“Shotgun” method allows scientists to analyze the cells of sugar coatings
The approach is described in an article published this week in the journal Nature Methods.The research team was led by Smith, first author Xuezheng Song, Ph.D., assistant professor of biochemistry, and Richard Cummings, Ph.D., chairman of the Department of Biochemistry and co-director of the Center Glycomics.
The Emory team used shotgun glycomics to red blood cells, cancer cells and brain-derived lipids. Cummings said the technique could be used to search for a different sugar molecules displayed by cells, for example. Identifying cancer-specific glycans could lead to the same diagnostic tools or therapeutic, he said.
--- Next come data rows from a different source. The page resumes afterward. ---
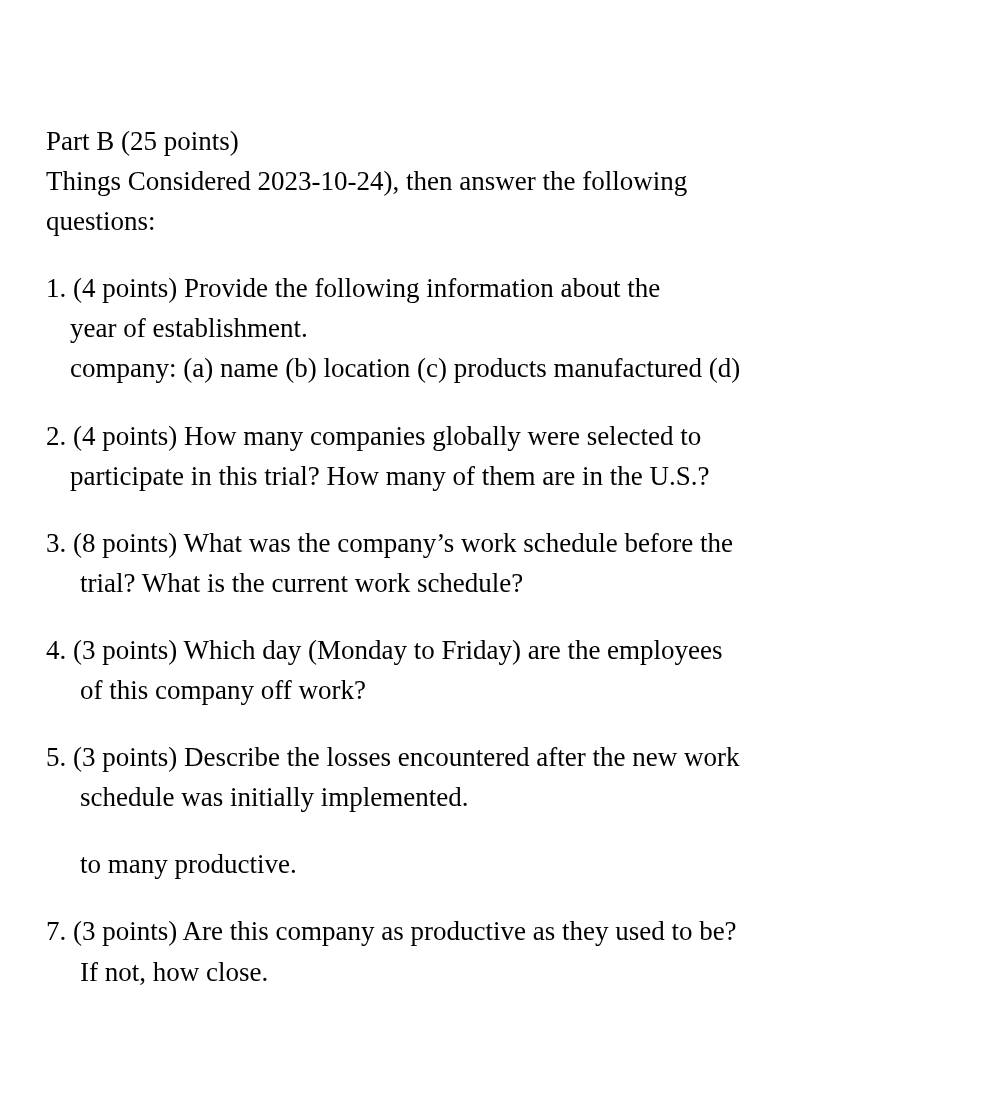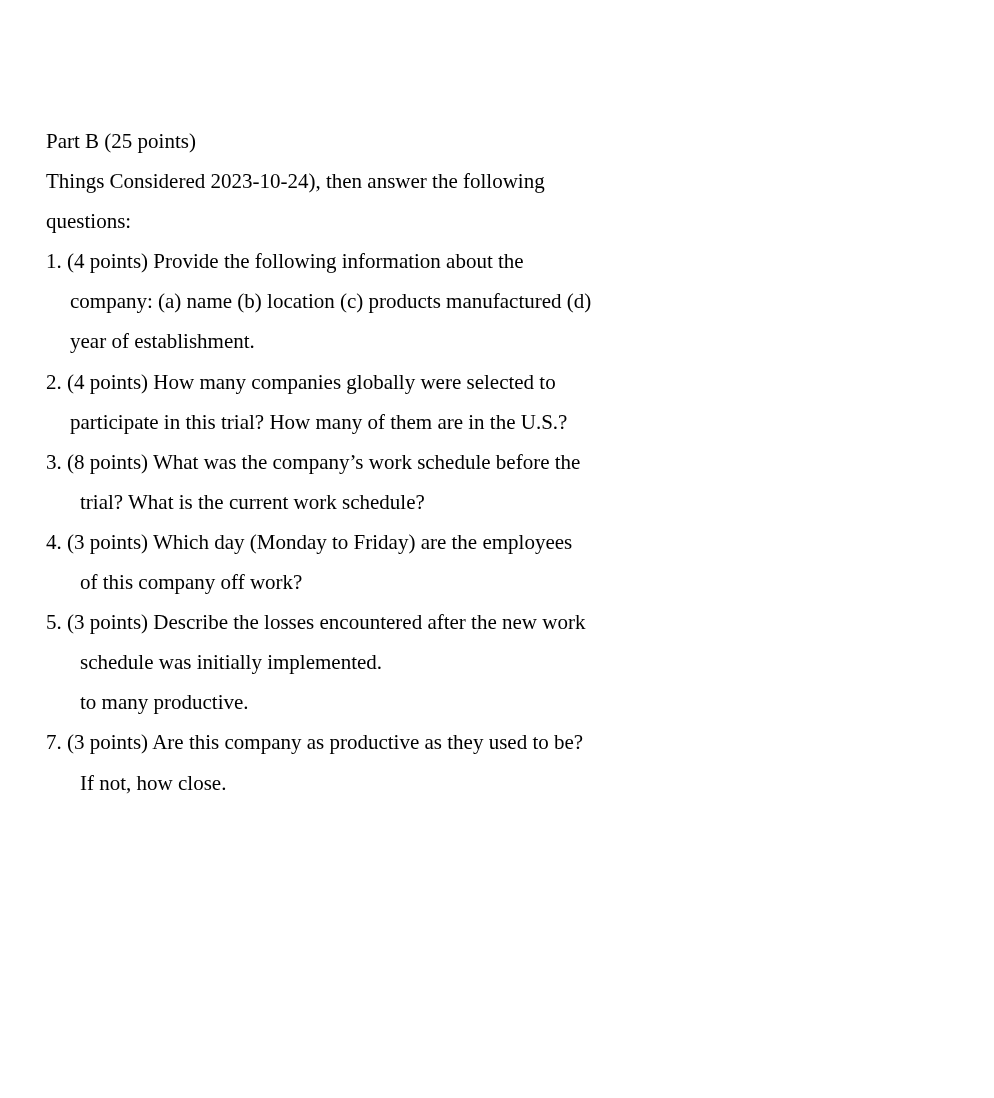--- a/index.html
+++ b/index.html
@@ -6,7 +6,7 @@
   body { width:994px; height:1098px; position:relative; overflow:hidden;
          font-family:"Liberation Serif", serif; color:#000; }
   .doc { position:absolute; left:46px; top:121px; width:900px;
-         font-size:21px; line-height:40.1px; }
+         font-size:27px; line-height:40.1px; }
   .line { white-space:nowrap; }
   .item { position:relative; }
   .cont { padding-left:24px; }

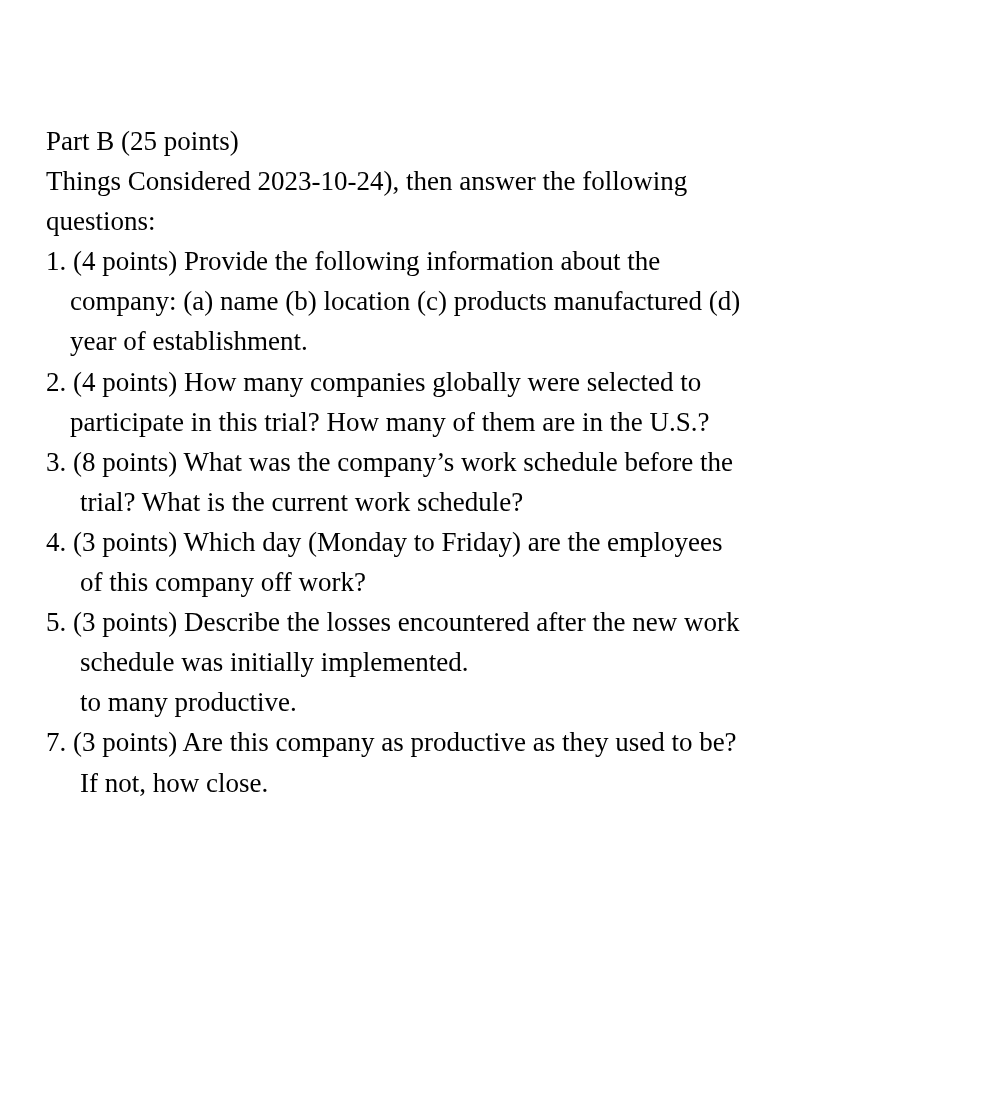--- a/index.html
+++ b/index.html
@@ -8,7 +8,7 @@
   .doc { position:absolute; left:46px; top:121px; width:900px;
          font-size:27px; line-height:40.1px; }
   .line { white-space:nowrap; }
-  .item { position:relative; }
+  .item { position:relative;margin-top:27px; }
   .cont { padding-left:24px; }
   .cont2 { padding-left:34px; }
 </style>

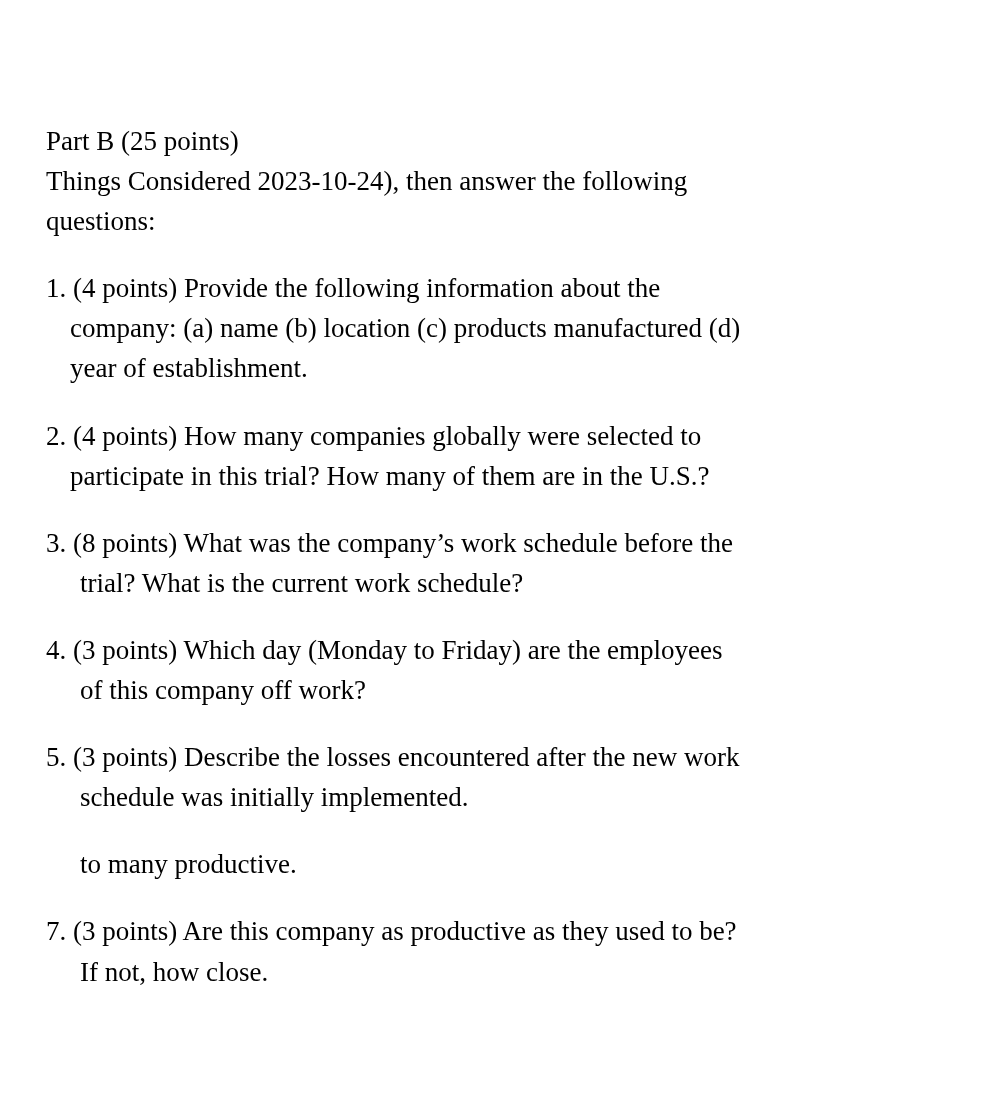--- a/index.html
+++ b/index.html
@@ -22,8 +22,8 @@
 
   <div class="item">
     <div class="line"><span>1.</span> <span>(4 points) Provide the following information about the</span></div>
+    <div class="line cont">year of establishment.</div>
     <div class="line cont">company: (a) name (b) location (c) products manufactured (d)</div>
-    <div class="line cont">year of establishment.</div>
   </div>
   <div class="item">
     <div class="line"><span>2.</span> <span>(4 points) How many companies globally were selected to</span></div>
“These blades separate display all glycans in the cell, so you can test this stick to them,” said the lead author, David Smith, Ph.D., professor of biochemistry and director of the Center for Glycomics Emory University School of Medicine. “However, the structures of glycans are unknown. That’s why we use” shotgun “the word to describe our approach to their study, almost casual.”
Researchers at Emory University School of Medicine have adapted microarray gene chip technology for the study of glycans, with an approach they call “shotgun glycomics.” The Emory team has developed a new chemical method to attach a fluorescent dye glycans purified from cells. Glycans are separated into individual items included in the tiny glass slides.
Complete dissection of glycan structures is more difficult than protein or DNA, because the glycans are branched structures in which all links are chemically identical. Scientists have discovered that cells contain hundreds or thousands of different glycans, which can be attached to proteins or lipids. When using the shotgun approach, if scientists found that the body’s proteins – antibodies or toxins, for example – to bind to specific glycan place, they can then return to this place and determine its full sequence, maintains glycans important among the thousands on the slide.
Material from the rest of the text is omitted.